Thursday, March 18, 2010 by Michael Kanin

Last week, Council members heard a scheduled six-month update on various groundwater issues related to impervious cover and subsurface structures.

 

“During discussions of the amendment, concerns were raised regarding groundwater impacts,” said Jose Guerrero of the Watershed Protection Department. He noted that the presentation was a follow-up to concerns raised by Council in 2008.

 

Guerrero then proceeded to illustrate a handful of advances in the way that the city thinks and acts regarding groundwater.

 

A revamped “One Stop Shop” was included in the new regimen. In response to the Council’s requests, reviewers there now assume that all subsurface structures will encounter groundwater. They’ve also equipped themselves with an “alluvial groundwater map” to better pinpoint the locations of groundwater in the urban core and an improved review process that “addresses groundwater presence, groundwater quantity, groundwater quantity, and groundwater disposal.”

 

Guerrero also noted that staff is evaluating the benefits of reintroducing this groundwater into creeks, adding that, “infiltration (as the process is called)…is currently allowed” but that “we just don’t have any standards at this time.”

 

Along the way, he pointed to three case studies to illustrate successful examples of current city groundwater-related initiatives.

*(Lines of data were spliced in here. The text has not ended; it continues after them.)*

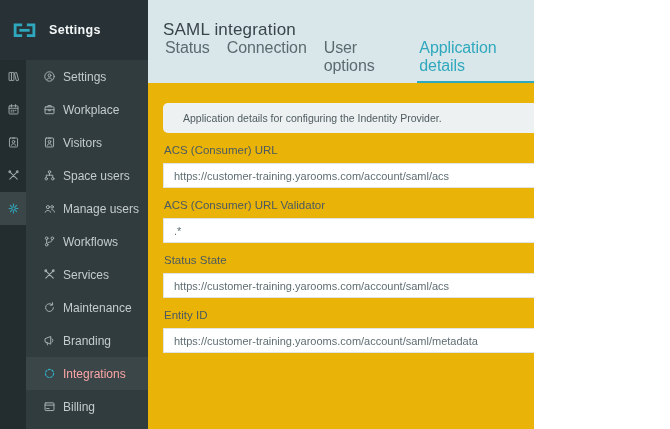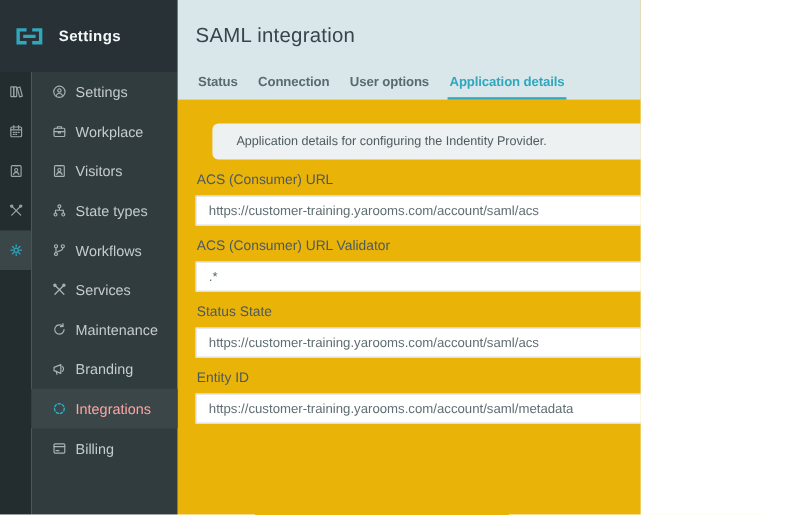--- a/index.html
+++ b/index.html
@@ -28,7 +28,7 @@
   .page-head{position:relative;height:83px;background:#d9e7ea;box-sizing:border-box;}
   .page-title{margin:0;padding:20px 0 0 15px;font-size:17px;font-weight:500;color:#39454b;letter-spacing:.2px;}
   .tabs{position:absolute;left:15px;bottom:0;display:flex;gap:13px;}
-  .tab{padding:0 2px 8px 2px;font-size:11px;color:#5a6b70;cursor:pointer;letter-spacing:-.1px;font-weight:bold;}
+  .tab{padding:0 2px 8px 2px;font-size:16px;color:#5a6b70;cursor:pointer;letter-spacing:-.1px;}
   .tab.active{color:#2fa8bd;border-bottom:2px solid #2fa8bd;padding-bottom:6px;}
 
   .content{padding:20px 0 0 15px;}

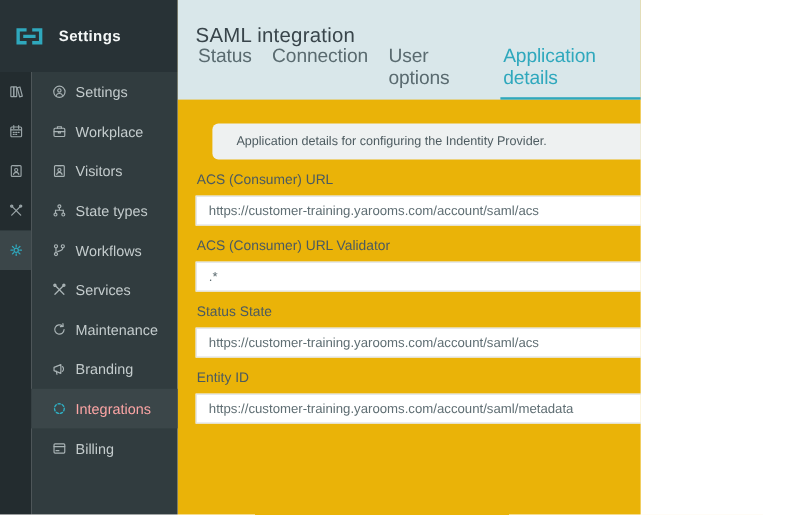--- a/index.html
+++ b/index.html
@@ -33,7 +33,7 @@
 
   .content{padding:20px 0 0 15px;}
   .banner{width:465px;height:30px;background:#eef1f1;border-radius:5px;display:flex;align-items:center;
-          padding-left:20px;box-sizing:border-box;font-size:10.5px;color:#4e5c61;margin-left:14px;}
+          padding-left:20px;box-sizing:border-box;font-size:10.5px;color:#4e5c61;}
   .form{margin-top:9px;}
   .field-group{margin-bottom:9px;}
   .field-label{display:block;font-size:11.5px;color:#4b5a60;padding:2px 0 7px 1px;}

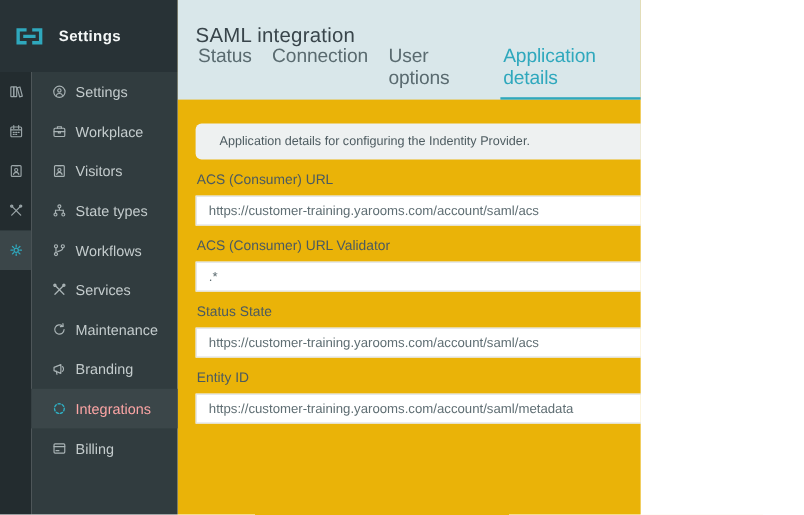--- a/index.html
+++ b/index.html
@@ -135,7 +135,7 @@
           <path d="M8 5.2v2.4M8 7.6H4v2.8M8 7.6h4v2.8"></path>
         </svg>
         </span>
-      <span>State types</span>
+      <span>Space users</span>
     </div>
     <div class="side-item">
       <span class="icn">

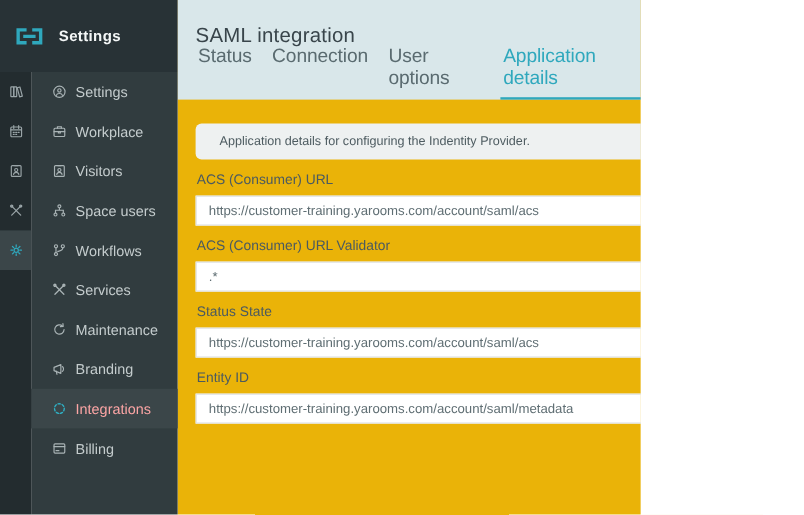--- a/index.html
+++ b/index.html
@@ -140,6 +140,17 @@
     <div class="side-item">
       <span class="icn">
         <svg width="13" height="13" viewBox="0 0 16 16" fill="none" stroke="currentColor" stroke-width="1.2" stroke-linecap="round">
+          <circle cx="6" cy="6.3" r="1.9"></circle>
+            <path d="M2.6 12.6c.5-3 6.3-3 6.8 0"></path>
+          <circle cx="11.2" cy="6" r="1.6"></circle>
+            <path d="M10.9 9.4c1.7.1 2.9 1 3.1 3"></path>
+        </svg>
+        </span>
+      <span>Manage users</span>
+    </div>
+    <div class="side-item">
+      <span class="icn">
+        <svg width="13" height="13" viewBox="0 0 16 16" fill="none" stroke="currentColor" stroke-width="1.2" stroke-linecap="round">
           <circle cx="4.5" cy="4" r="1.6"></circle>
             <circle cx="4.5" cy="12" r="1.6"></circle>
             <circle cx="11.5" cy="4" r="1.6"></circle>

The first of these can be found at the Tarrytown United Methodist Church’s parking garage, where the city of Austin gave the facility $5,000 to “install underground storage tanks to capture and reuse the groundwater” that “began pouring” into the site. The second was the potential groundwater contamination clean up that had resulted from a dry cleaning chemical leak from a private sewer line.

 

He used his third case study to show the positive results of a public-private partnership that had led to the refitting of a groundwater-troubled section of Pearl Street in the University Neighborhood Overlay (UNO) district. Guerrero had singled out the UNO district as a place where Council targeted dense development with increases in impervious cover.

 

It came up as part of his discussion about the establishment of Public Improvement Districts. He noted that this sort of arrangement, which would allow for “city authorized funding of groundwater infrastructure,” could be “challenging” because it would require significant landowner participation. 

 

The most startling moment of Guerrero’s presentation came when he unveiled a map that illustrated potential groundwater contamination sites. On it, 800 potential locations of underground containment tanks were marked with red dots. Guerrero noted that of the 400 examined thus far, only three were still present. This was likely the result of the fact that staff had used historical Texas Commission on Environmental Quality data to assemble the map.

 

Pat Murphy of WPD later told In Fact Daily that “the map is a tool” but that his department is somewhat wary of the information in it.

 

“What we don’t want is that tool to be used as saying that there absolutely is a contamination site here,” he said. “This is just historic data to say we believe there was a contaminated site near you and you should consider that with groundwater.”

 

Murphy broke the report down into four main points. He highlighted the department’s efforts in “addressing groundwater as it relates to subsurface pumpage that creates surface run-off.” To that, he added that his department is also “looking at the quantity of that water, trying to make sure that it goes safely to its destination” and “alternative ways of disposing of that and reusing that groundwater rather than sending it to the creeks.”

 

He closed by noting that his department is “also mindful of and monitoring potential groundwater contamination that might be discharged as surface water to our creeks.”